With the picot question In Patients > 65 years of age with central line catheters, how does staff training of key personnel and reinforcement of central line catheter hub hygiene after its insertion, along with the apt cleansing of the insertion site, reduce the incidence of CLABSIs (Central Line Associated Blood-stream Infections) compared to standard care over a one-month period at ICU Regional Medical Center, Texas? From this, there are various subthemes that emerge in this study. These include; the issue of hygiene and its effect on CLABSI, knowledge and how it impacts on infection, policies or experience and how it affects perception and prevention of infections, evidence-based practice, non-evidence-based practice, disinfection and sterilization,  Insertion bundle, Maintenance bundle, and Quality Improvement.

The reviewed literature has shown that the nurse, patients, family, and evidence versus non-evidence-based practice are important in the analysis of the situation. Besides, the setting, type of catheter, and conditions affect the entire discussion.

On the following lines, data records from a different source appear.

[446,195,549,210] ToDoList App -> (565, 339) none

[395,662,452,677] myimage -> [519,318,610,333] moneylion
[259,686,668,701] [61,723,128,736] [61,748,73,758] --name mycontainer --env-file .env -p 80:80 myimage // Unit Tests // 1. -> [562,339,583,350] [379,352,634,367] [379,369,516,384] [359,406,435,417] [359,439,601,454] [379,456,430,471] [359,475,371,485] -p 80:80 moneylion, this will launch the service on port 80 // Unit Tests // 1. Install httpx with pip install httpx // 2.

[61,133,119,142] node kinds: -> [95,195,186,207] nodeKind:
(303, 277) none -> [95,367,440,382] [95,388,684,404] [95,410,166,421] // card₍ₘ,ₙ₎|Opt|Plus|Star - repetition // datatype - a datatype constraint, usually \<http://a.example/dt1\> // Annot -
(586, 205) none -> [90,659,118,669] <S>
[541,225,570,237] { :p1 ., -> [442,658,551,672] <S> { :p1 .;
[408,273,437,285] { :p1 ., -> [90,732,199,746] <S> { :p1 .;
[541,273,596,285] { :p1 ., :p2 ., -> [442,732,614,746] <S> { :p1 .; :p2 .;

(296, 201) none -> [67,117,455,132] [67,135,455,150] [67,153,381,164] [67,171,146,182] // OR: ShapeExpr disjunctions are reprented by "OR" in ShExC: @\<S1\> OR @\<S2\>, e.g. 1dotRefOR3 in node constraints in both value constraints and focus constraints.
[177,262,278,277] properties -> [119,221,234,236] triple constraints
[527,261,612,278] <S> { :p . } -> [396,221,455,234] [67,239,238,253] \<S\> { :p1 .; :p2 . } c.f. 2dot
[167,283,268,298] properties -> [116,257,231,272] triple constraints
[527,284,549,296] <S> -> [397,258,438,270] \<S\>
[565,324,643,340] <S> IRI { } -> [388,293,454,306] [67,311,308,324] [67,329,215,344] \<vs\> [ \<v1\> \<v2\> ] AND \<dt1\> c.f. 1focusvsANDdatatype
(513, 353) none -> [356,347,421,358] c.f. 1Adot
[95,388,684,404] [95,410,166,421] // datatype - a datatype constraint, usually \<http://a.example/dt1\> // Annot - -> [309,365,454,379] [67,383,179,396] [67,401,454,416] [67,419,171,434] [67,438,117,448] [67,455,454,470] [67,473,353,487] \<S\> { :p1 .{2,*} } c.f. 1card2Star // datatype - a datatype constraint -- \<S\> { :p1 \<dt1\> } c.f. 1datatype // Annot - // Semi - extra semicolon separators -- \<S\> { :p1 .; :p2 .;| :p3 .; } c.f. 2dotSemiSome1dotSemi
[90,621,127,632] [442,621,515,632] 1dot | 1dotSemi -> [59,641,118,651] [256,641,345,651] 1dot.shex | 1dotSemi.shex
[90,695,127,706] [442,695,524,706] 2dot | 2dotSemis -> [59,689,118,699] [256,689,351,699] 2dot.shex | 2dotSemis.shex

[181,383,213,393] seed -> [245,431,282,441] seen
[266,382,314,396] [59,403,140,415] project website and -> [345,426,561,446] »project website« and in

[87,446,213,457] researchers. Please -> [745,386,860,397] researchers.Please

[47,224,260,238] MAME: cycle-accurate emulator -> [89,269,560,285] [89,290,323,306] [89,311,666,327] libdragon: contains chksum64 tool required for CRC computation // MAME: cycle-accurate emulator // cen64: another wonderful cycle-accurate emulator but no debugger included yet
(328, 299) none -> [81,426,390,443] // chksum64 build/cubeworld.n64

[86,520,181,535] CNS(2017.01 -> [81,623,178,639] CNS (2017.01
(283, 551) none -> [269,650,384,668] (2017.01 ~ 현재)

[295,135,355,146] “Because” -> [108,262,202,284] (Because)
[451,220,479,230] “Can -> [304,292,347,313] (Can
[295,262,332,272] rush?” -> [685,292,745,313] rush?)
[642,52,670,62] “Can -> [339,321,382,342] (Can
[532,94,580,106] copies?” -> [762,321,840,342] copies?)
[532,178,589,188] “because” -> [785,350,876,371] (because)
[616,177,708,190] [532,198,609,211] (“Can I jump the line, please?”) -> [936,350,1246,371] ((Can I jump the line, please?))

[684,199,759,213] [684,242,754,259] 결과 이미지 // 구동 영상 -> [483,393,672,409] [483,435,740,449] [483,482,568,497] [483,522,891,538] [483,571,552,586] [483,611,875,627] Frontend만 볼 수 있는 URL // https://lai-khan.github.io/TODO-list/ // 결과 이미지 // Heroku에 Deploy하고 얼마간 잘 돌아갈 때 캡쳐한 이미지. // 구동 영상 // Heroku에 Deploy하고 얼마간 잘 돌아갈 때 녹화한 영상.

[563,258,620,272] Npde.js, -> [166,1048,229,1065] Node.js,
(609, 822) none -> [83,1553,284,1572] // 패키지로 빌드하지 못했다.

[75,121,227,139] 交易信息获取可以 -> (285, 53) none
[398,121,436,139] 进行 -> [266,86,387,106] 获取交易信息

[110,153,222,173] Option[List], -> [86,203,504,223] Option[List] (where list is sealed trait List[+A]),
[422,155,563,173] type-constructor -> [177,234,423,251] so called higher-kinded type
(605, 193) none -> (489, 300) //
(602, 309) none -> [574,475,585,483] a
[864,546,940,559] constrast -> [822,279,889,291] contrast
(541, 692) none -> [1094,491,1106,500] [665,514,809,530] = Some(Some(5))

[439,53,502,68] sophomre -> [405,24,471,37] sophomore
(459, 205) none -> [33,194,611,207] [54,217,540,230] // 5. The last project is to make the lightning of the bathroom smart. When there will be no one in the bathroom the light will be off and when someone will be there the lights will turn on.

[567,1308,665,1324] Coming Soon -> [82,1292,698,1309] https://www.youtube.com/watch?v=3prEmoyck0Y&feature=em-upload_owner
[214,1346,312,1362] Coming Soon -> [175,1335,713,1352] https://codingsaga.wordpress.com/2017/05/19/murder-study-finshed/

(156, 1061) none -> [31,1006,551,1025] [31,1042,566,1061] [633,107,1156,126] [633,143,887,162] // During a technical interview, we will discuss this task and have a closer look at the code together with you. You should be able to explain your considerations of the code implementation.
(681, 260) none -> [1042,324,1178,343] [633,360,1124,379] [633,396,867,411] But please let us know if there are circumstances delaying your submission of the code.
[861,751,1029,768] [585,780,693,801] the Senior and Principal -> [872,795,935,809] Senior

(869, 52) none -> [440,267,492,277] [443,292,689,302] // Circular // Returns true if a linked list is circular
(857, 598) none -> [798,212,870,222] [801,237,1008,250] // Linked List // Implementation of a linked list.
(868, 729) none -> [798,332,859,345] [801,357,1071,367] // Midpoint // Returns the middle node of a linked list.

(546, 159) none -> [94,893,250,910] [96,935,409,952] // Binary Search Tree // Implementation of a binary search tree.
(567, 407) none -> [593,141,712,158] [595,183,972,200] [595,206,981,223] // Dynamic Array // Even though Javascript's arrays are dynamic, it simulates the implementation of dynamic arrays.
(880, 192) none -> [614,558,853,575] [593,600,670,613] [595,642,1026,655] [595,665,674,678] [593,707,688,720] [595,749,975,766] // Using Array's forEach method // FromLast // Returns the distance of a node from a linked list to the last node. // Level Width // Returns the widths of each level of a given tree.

  • Risk Factors Associated with CLABSIs
  1. Contamination on Insertion

The catheter may gain entry into the bloodstream during the insertion of the line into the body of the patient. The rate of infections during insertion is substantially dependent on the hygiene levels that are put in place by the health care providers (Dick et al., 2015). The rates of infection during insertion happen to be high showing ignorance or lack of professionalism among the health caregivers. Contamination during insertion may also result from the instruments used and how sterilized they are.

  1. Contaminated Skin of the Patient

The insertion is done on the body of the patient. A contaminated skin of the patient may contain germs which may enter the body during the insertion (Dombecki et al., 2017). The fact that patients have negligible knowledge concerning the different ways the infection may occur means that there is so much responsibility placed on the health caregivers. The infection rates due to unsanitary practices of the patients seem to have drawn the attention of the authors of the different articles analyzed. With the rates of CLABSIs rising each year, mortality rates have also increased. Researchers have made CLABSIs prevention a priority to address such risk factors to avoid or reduce infection rates.

  1. Non-Compliance with the Central Line Maintenance

There are guidelines for healthcare professionals meant to reduce the chances of CLABSIs infection. Such guidelines include not using antiseptics and ensuring complete dressing changes (Orwoll et al., 2018). As much as these guidelines and policies are in place does not mean that compliance is definite. Cases of caregivers who do not comply with the stipulated guidelines are common and such levels of unprofessionalism have cost patients their lives.

  1. Interventions
  2. Removal of Unnecessary Lines

The authors agree that there are times patients will have lines which are no longer being used for any medical purpose. These are mainly patients who have spent so much time in the hospitals, and the chances of being discharged seem minimal (Sodek, 2016). The caregivers are meant to remove lines once they have served the purpose. The more these lines remain on the body of the patients the more the chances of infection. Bacteria and all other associated germs will easily enter the body.

  1. Health Care Providers to Follow Recommendations

Healthcare professionals are trained on the best practices that are meant to ensure that the chances of patient infections are minimized or even eliminated entirely. Unfamiliarity creeps in at times, and the well-being of the patients is jeopardized (Stone et al., 2014). Just like any other profession, health care ties the professionals around practices which ensure ethical undertakings to safeguard the lives of the patients. The authors are for the idea that health care professionals should be just to patients and do what their work ethics dictates them to do. Such will ensure improved health and safety of the patients.

  1. Encouraging Teamwork

In any health care setting, there are two main participants. These are the health caregivers and the patients. One of the authors suggests that teamwork between these two parties will go a long way in reducing the rates of these infections (Stone et al., 2014). Teamwork will ensure that there is knowledge sharing, that key concerns and risks that may be known to one of the parties are made known to the other. The impact teamwork will have towards preventing the cases of CLABSIs in hospitals is immeasurable. The same should be embraced and upheld.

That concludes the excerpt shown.